▶ PROBLEM REQUIREMENTS:
Find every line of the records that has "font" and return it.

───── DATA PROVIDED

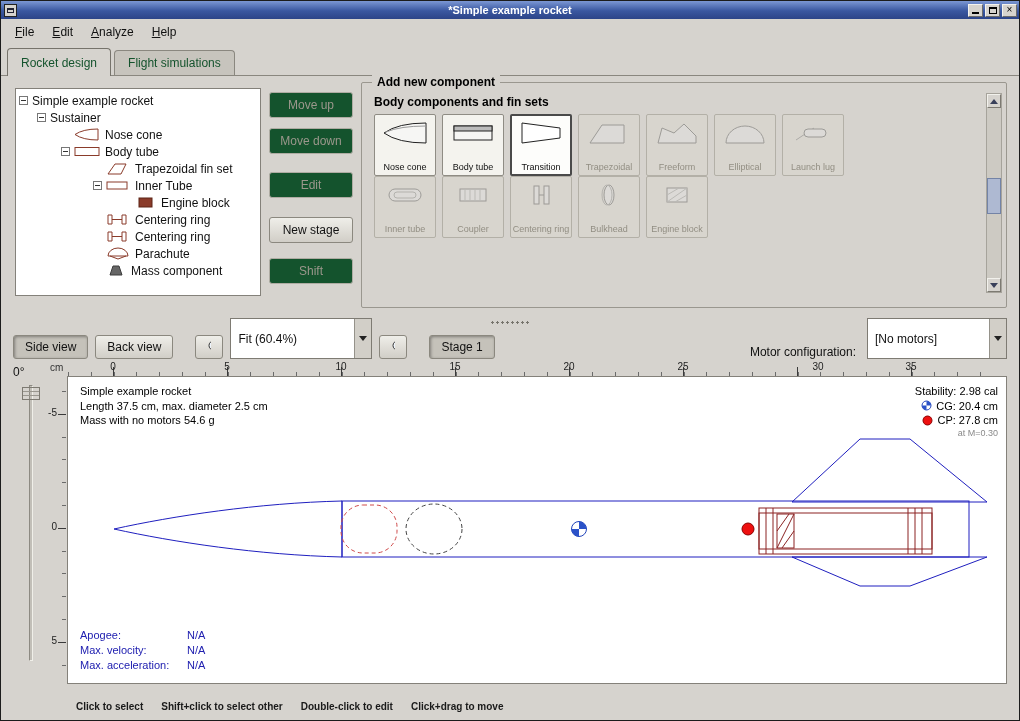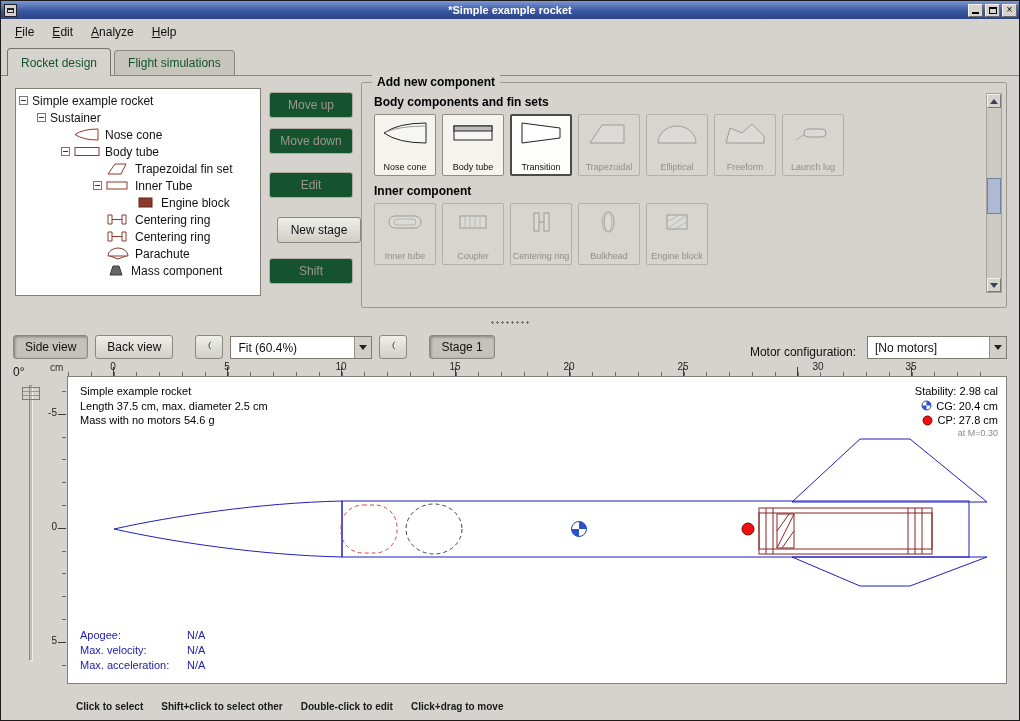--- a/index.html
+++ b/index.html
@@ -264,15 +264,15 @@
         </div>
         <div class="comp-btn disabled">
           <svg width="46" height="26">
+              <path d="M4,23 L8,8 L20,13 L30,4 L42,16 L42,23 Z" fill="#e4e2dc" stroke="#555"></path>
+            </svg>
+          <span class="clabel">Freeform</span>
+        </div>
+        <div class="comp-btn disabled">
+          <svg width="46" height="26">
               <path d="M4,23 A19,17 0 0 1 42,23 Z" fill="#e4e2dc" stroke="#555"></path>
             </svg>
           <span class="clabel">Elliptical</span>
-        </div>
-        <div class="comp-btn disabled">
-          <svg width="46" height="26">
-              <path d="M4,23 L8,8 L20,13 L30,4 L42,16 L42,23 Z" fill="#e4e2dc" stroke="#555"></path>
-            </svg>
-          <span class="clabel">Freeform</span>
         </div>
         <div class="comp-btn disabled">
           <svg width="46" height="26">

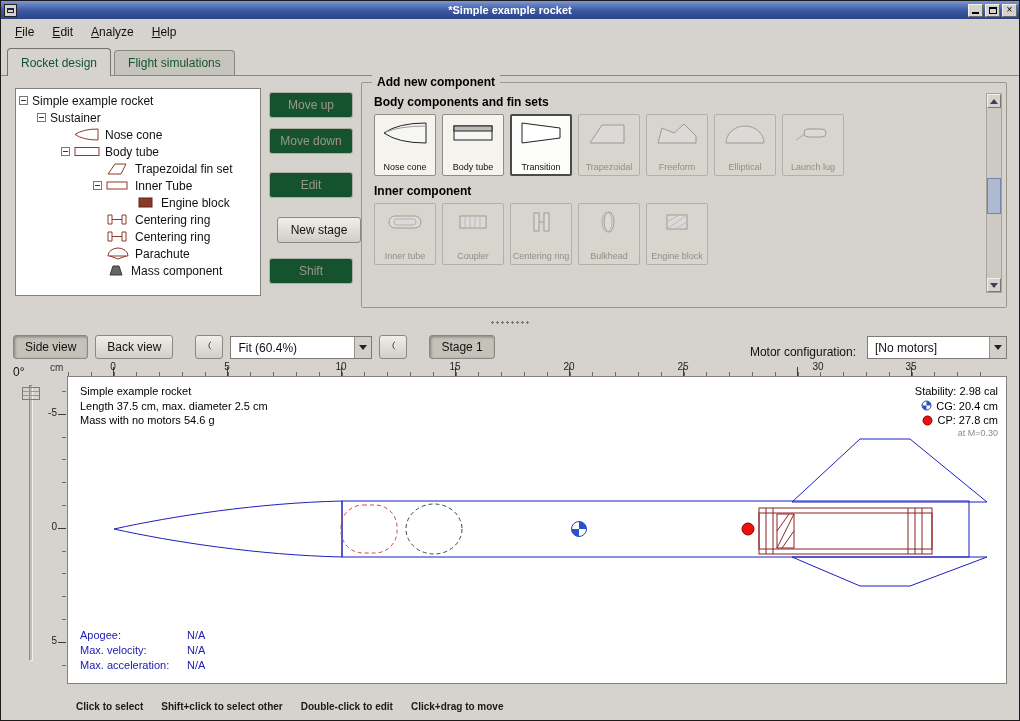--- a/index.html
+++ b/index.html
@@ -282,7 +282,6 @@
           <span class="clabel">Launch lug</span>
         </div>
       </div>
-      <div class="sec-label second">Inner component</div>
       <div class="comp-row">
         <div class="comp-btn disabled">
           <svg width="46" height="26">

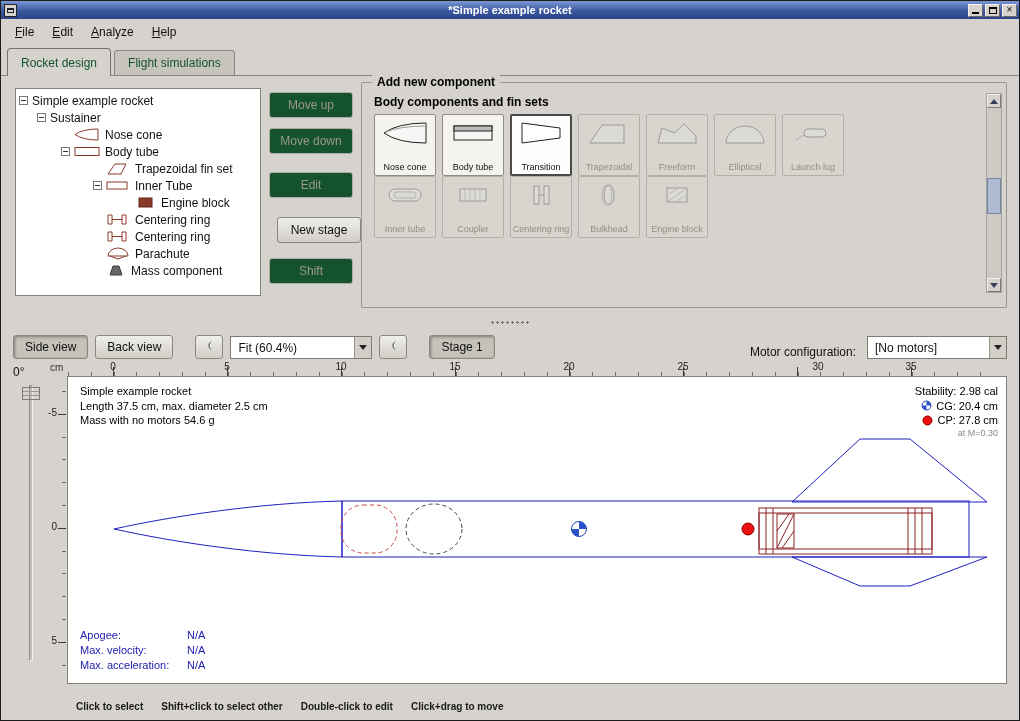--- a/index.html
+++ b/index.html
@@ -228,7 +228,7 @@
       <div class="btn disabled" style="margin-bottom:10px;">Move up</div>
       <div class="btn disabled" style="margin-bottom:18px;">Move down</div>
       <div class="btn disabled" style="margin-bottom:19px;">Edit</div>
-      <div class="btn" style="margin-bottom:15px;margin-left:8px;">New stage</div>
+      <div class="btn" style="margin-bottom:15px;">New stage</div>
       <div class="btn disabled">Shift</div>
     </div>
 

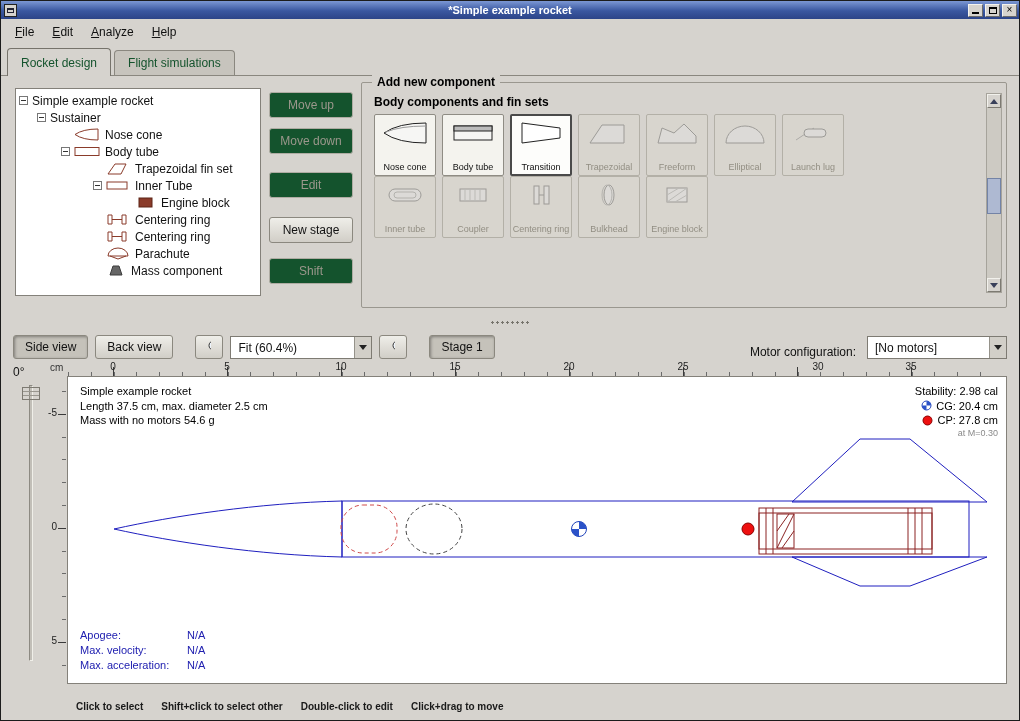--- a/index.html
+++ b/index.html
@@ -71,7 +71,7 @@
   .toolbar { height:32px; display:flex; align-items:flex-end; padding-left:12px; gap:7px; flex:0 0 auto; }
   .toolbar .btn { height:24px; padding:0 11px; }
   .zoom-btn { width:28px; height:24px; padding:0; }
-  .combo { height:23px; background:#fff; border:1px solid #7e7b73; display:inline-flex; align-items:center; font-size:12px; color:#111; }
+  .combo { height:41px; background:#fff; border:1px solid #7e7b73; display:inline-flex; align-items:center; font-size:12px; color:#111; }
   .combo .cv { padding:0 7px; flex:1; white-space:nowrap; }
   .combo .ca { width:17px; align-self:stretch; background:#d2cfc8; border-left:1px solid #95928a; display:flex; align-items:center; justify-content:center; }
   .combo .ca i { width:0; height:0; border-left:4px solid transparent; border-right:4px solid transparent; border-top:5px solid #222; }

──────────

▶ REPLY:
-  .combo { height:23px; background:#fff; border:1px solid #7e7b73; display:inline-flex; align-items:center; font-size:12px; color:#111; }
+  .combo { height:41px; background:#fff; border:1px solid #7e7b73; display:inline-flex; align-items:center; font-size:12px; color:#111; }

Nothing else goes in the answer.